It’s already known among many pharma CFOs and some Wall Street analysts, but the string of scary predictions over rising drug sales in the past couple years is looking quite shaky, according to an analysis to be published by The Partnership for Health Analytics Research (PHAR LLC, Beverly Hills, CA). The boutique health economics and outcomes research firm chose the one-year anniversary of the introduction of the PCSK9 cholesterol inhibitors (Repatha from Amgen, and Praluent from Sanofi) to point out that pre-launch predictions of billion-dollar sales were off—by a factor of nearly 99%.
PHAR calls out the Institute for Clinical and Economic Review (ICER), which predicted the one-year cost to healthcare payers of the two drugs at $7.2 billion; first-year sales are going to come in around $83 million, says PHAR, or 1.2% of the prediction. The $65 million that Sanofi paid to another company for a early-review voucher with FDA, which enabled it to launch its product a month ahead of Amgen’s, is starting to look like a poor investment.
In other examples, PricewaterhouseCoopers and Bloomberg both predicted the drug cost to the healthcare system for AbbVie’s Viekira Pak, for hepatitis C, and BMS’ Opdivo, for metastatic melanoma skin cancer. Their predictions for Viekira Pak were over $2.9 billion; actual first year sales were 28% of the prediction. The predicted cost of Opdivo was $1.7 billion; actual sales were 48% of predicted. Underestimates were less common—Novartis’ Cosentyx, originally approved for psoriasis, was predicted to cost $120 million in the first year after launch; actual sales were more than twice that. PHAR looked at predictions for 14 drugs launched since 2012: the PCSK9s, three oncology drugs, three for hepatitis C, two for obesity management and one each for cystic fibrosis, heart failure, psoriasis, and diabetes. On average, pre-launch predictions were 11 times higher than actual sales.
In a statement, Dr. Michael Broder, MD, PHAR president, said, “Overestimating drug costs by so much cannot lead to good decision-making. In fact, it is likely that patients feel the negative effects of such predictions in the form of early access restrictions and higher copayments.”

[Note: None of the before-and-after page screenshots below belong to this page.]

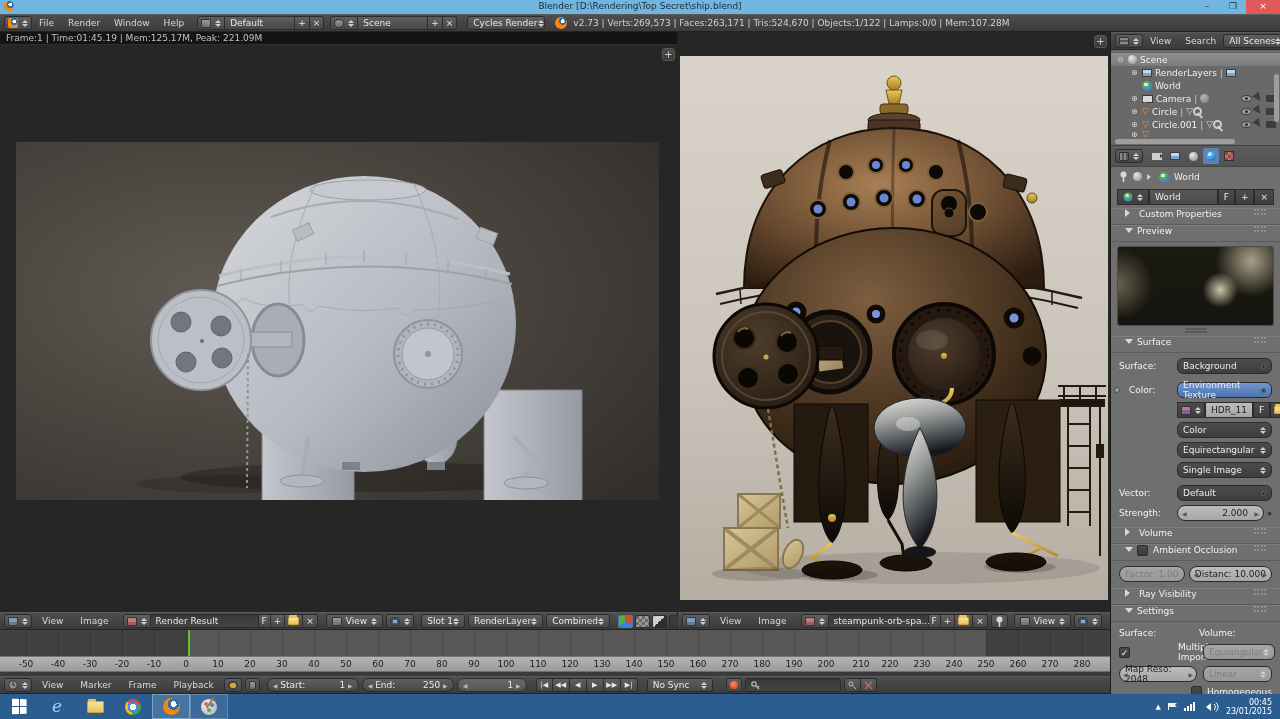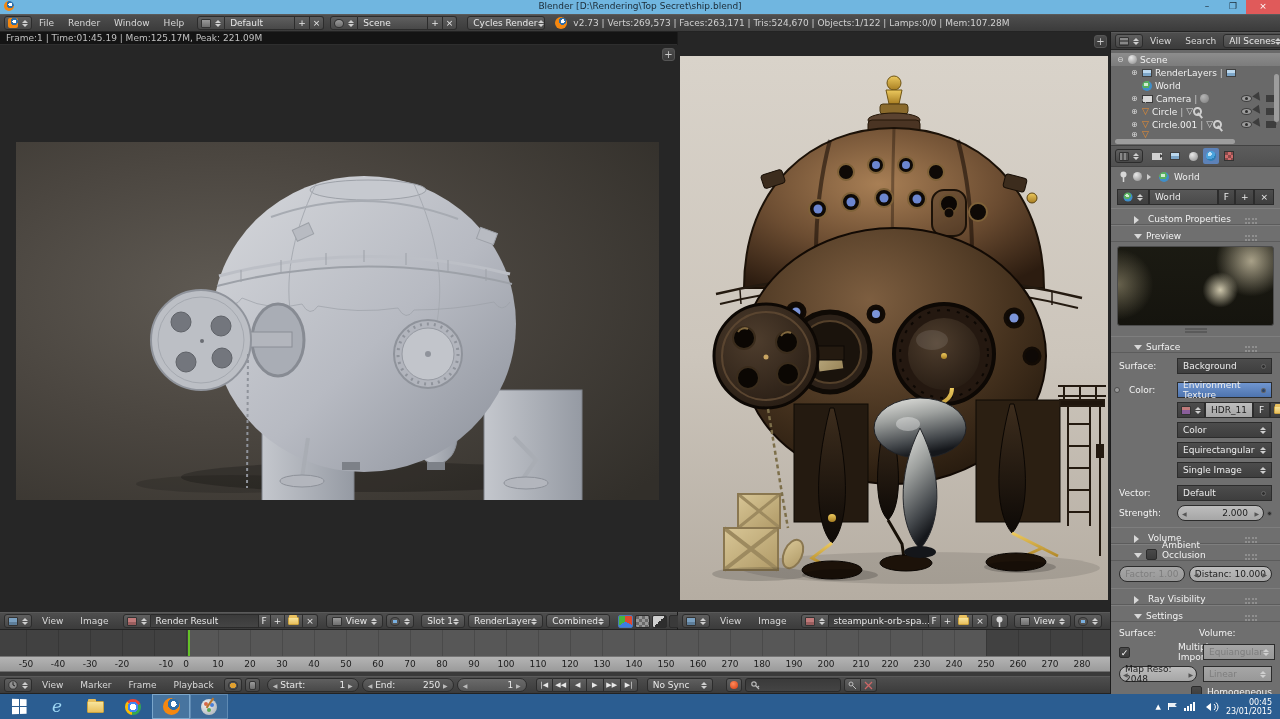--- a/index.html
+++ b/index.html
@@ -100,7 +100,7 @@
   .pw.dis{color:#7e7e7e;background:linear-gradient(#a6a6a6,#989898);}
   .pw .sarr{font-size:6px;color:#555;}
   .mcircle{width:5px;height:5px;border-radius:50%;background:#2f2f2f;margin-left:auto;border:1px solid #666;}
-  .phead{height:17px;display:flex;align-items:flex-end;padding:0 23px;color:#f2f2f2;
+  .phead{height:17px;display:flex;align-items:flex-start;padding:0 14px;color:#f2f2f2;
      border-top:1px solid #7e7e7e;border-bottom:1px solid #5c5c5c;background:#6f6f6f;}
   .tri-r{width:0;height:0;border:4px solid transparent;border-left:5px solid #d8d8d8;margin-right:5px;}
   .tri-d{width:0;height:0;border:4px solid transparent;border-top:5px solid #d8d8d8;margin-right:4px;transform:translateY(2px);}

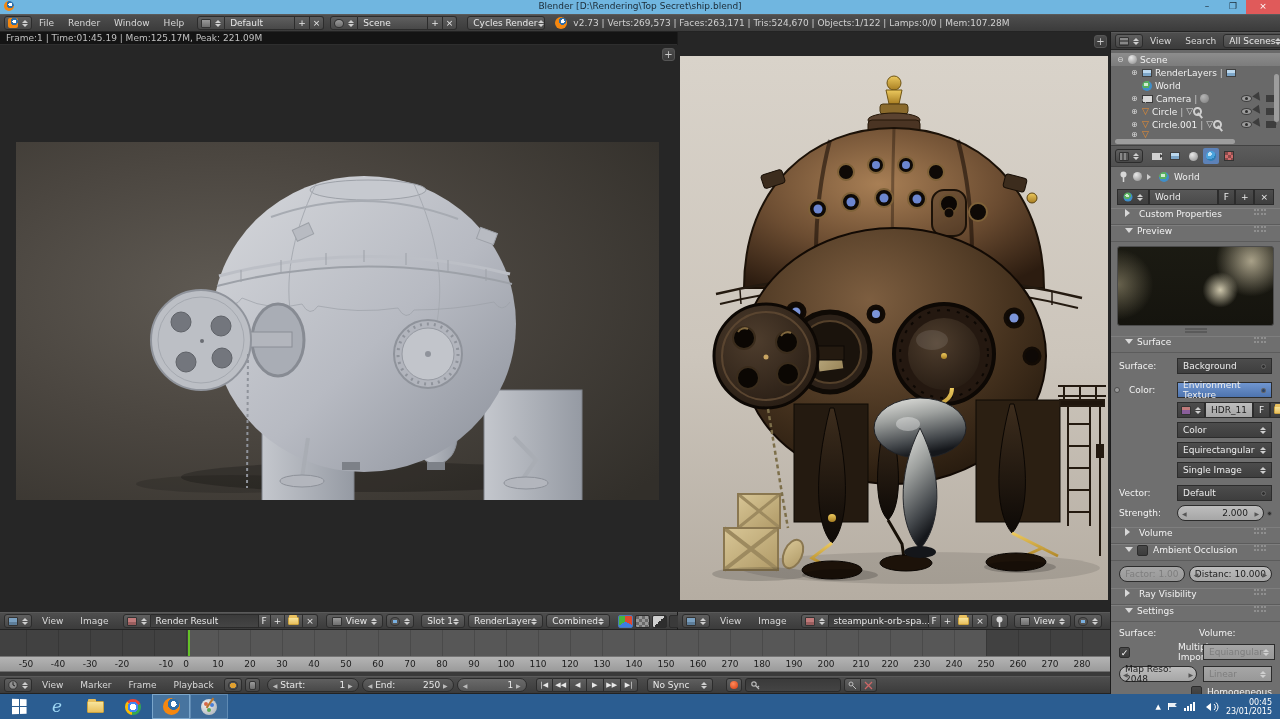--- a/index.html
+++ b/index.html
@@ -93,7 +93,7 @@
   .pid-row{height:22px;display:flex;align-items:center;padding:0 6px;gap:0;}
   .pw{display:inline-flex;align-items:center;height:16px;border:1px solid #2c2c2c;color:#ececec;padding:0 5px;
       background:linear-gradient(#4c4c4c,#3e3e3e);}
-  .pw.r{border-radius:0;}
+  .pw.r{border-radius:6px;}
   .pw.blue{background:linear-gradient(#7096d0,#4d73ae);}
   .pw.light{background:linear-gradient(#bdbdbd,#a6a6a6);color:#1d1d1d;}
   .pw.slider{border-radius:8px;justify-content:center;position:relative;}

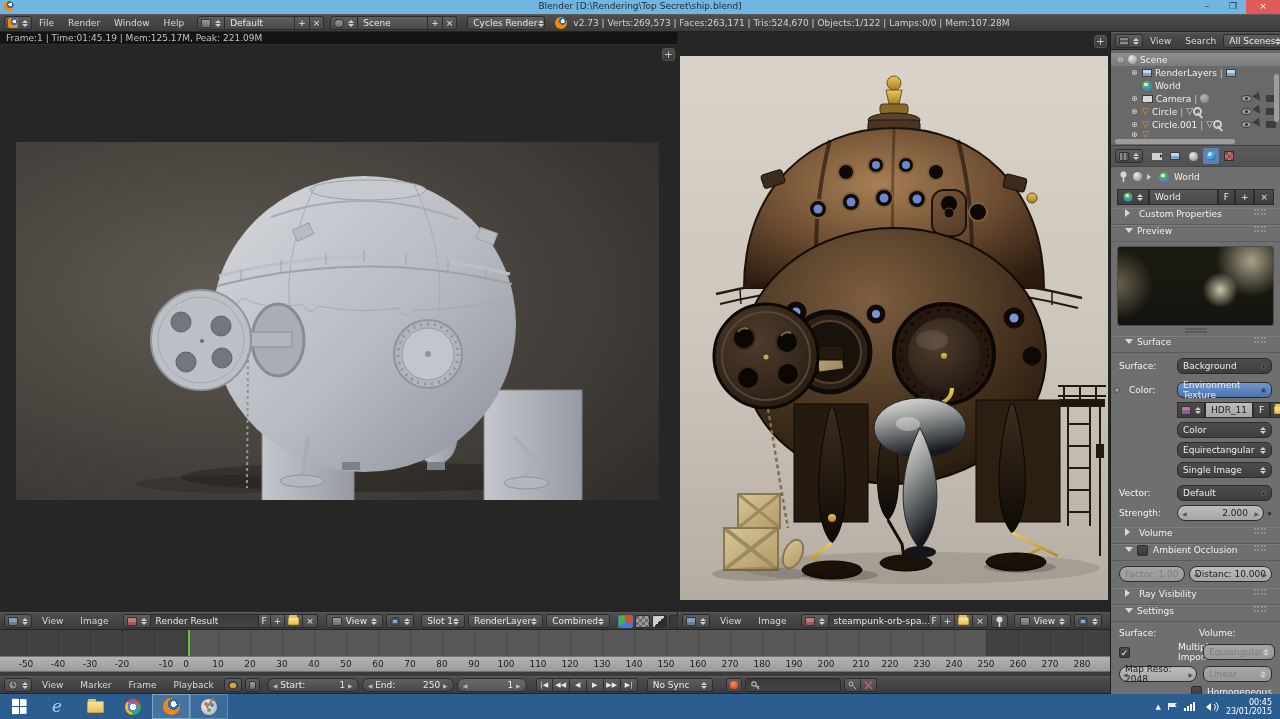--- a/index.html
+++ b/index.html
@@ -935,7 +935,7 @@
         <span class="tick" style="left: 58px;">-40</span>
         <span class="tick" style="left: 90px;">-30</span>
         <span class="tick" style="left: 122px;">-20</span>
-        <span class="tick" style="left: 166px;">-10</span>
+        <span class="tick" style="left: 154px;">-10</span>
         <span class="tick" style="left: 186px;">0</span>
         <span class="tick" style="left: 218px;">10</span>
         <span class="tick" style="left: 250px;">20</span>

To be fair to some of these forecasters, the estimates were made on the basis of high uptake, and little discounting; the predictions themselves generate counter-actions that limit market access. Those actions, in turn, are what are keeping pharma brand managers up at night figuring out how to address the access and reimbursement issues. Arguably, the intense focus on about-to-be-launched drugs has been energized in the aftermath of the 2014 introduction of Solvaldi, Gilead Sciences’ record-breaking hep C product, which became nearly a $10-billion product in its first year and distorted healthcare budgets significantly. (The drug is now being reportedly sold at 50% discounts, and competitors such as Vieikira Pak and others have entered the market.)
Traditional pharma marketing puts heavy credence on the six-month sales of newly launched products as an indicator of its overall life-cycle revenue generation. But that traditional measure might be losing relevance in an era where payers ready a series of cost controls even before the first prescription has been filled.